The regime’s State Administration for Market Regulation said in a brief notice on June 15 that it had summoned the head of Walmart (China) Investment Co., Ltd., which it identified as Sam’s Club headquarters.
The notice did not identify specific products, stores, batches, penalties, inspection findings, or case numbers. It also did not say whether authorities had opened a formal investigation or issued an administrative penalty.
The State Administration for Market Regulation said Walmart China must follow China’s Food Safety Law and two regulatory rules governing food safety responsibilities for chain and online food sellers.
Walmart China and Sam’s Club did not respond to The Epoch Times’ request for comment by publication time.
State-backed news outlets quoted Sam’s Club as saying it had accepted the regulator’s criticism, apologized to members, formed a management-led special rectification task force, and started a self-inspection and rectification process across all sales channels and the full supply chain.
Davy J. Wong, a U.S.-based economist, told The Epoch Times that the summons should be read as both a food safety action and a warning to foreign capital.
He said Sam’s Club is not necessarily blameless, but its position in China reflects a deeper trust deficit in the country’s domestic food supply system.

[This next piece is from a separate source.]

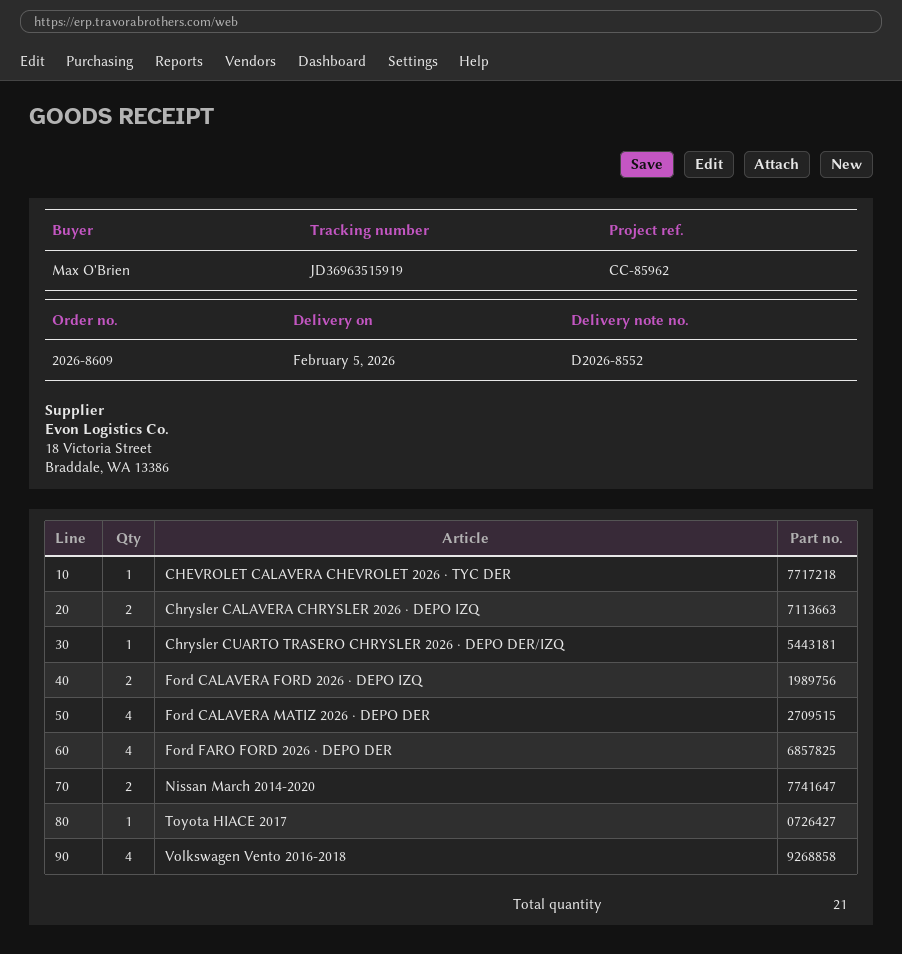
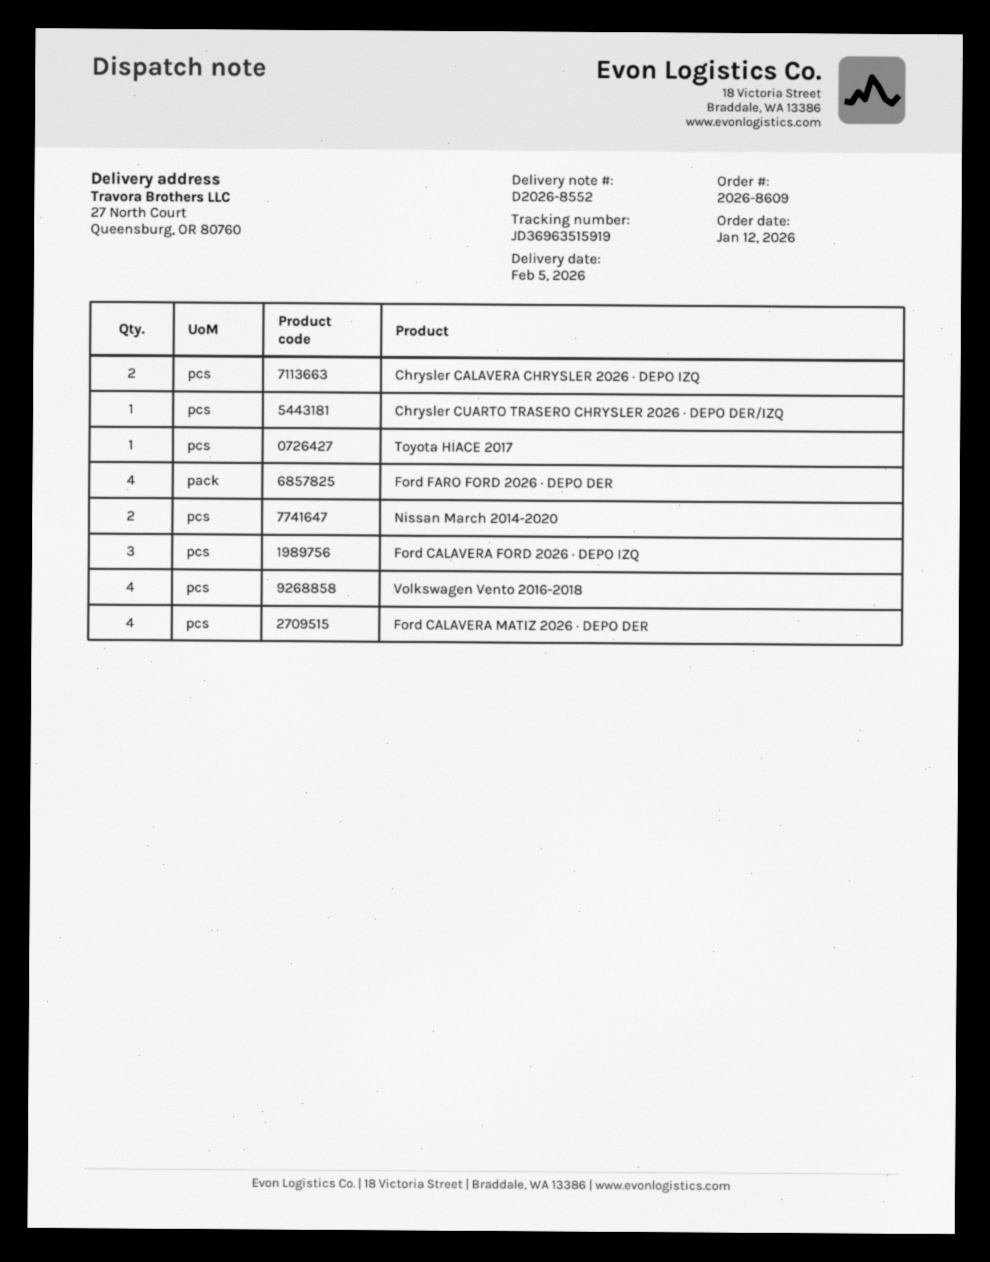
CHEVROLET CALAVERA CHEVROLET 2026 · TYC DER: 1 -> none
Ford CALAVERA FORD 2026 · DEPO IZQ: 2 -> 3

Sam’s Club has continued to draw middle-class consumers in China, despite complaints and higher membership costs, because many shoppers have less confidence in domestic food supply chains, Wong said.
He described the company’s position in China as benefiting from a “reluctant trust premium.” That premium, he said, does not come from Sam’s Club being “perfect,” but from Chinese consumers’ concerns about domestic food fraud, poor quality control, and unsafe products.
While domestic retailers face pressure of distrust, regime authorities were using regulatory power to send a message to a foreign retailer whose China business has drawn attention, Wong said.
He described the summons as an official warning for multinational companies operating in China to remain compliant, keep a low profile, and, in his words, “pay protection fee.”
A Fast-Growing Business in China
The summons puts official scrutiny on a business that has been expanding rapidly in China.
Walmart China said on May 21 that its net sales reached $8 billion for the Feb. 1, 2026, to April 30, 2026, quarter, which Walmart reports as the first quarter of fiscal 2027, up 22.3 percent from a year earlier.
Comparable sales in China rose 13.1 percent, and e-commerce net sales rose 31 percent, accounting for half of Walmart China’s total net sales, according to the company.
Sam’s Club China “continued to see robust growth,” Walmart China said, adding nine new stores in the past 12 months and recording double-digit growth in transactions.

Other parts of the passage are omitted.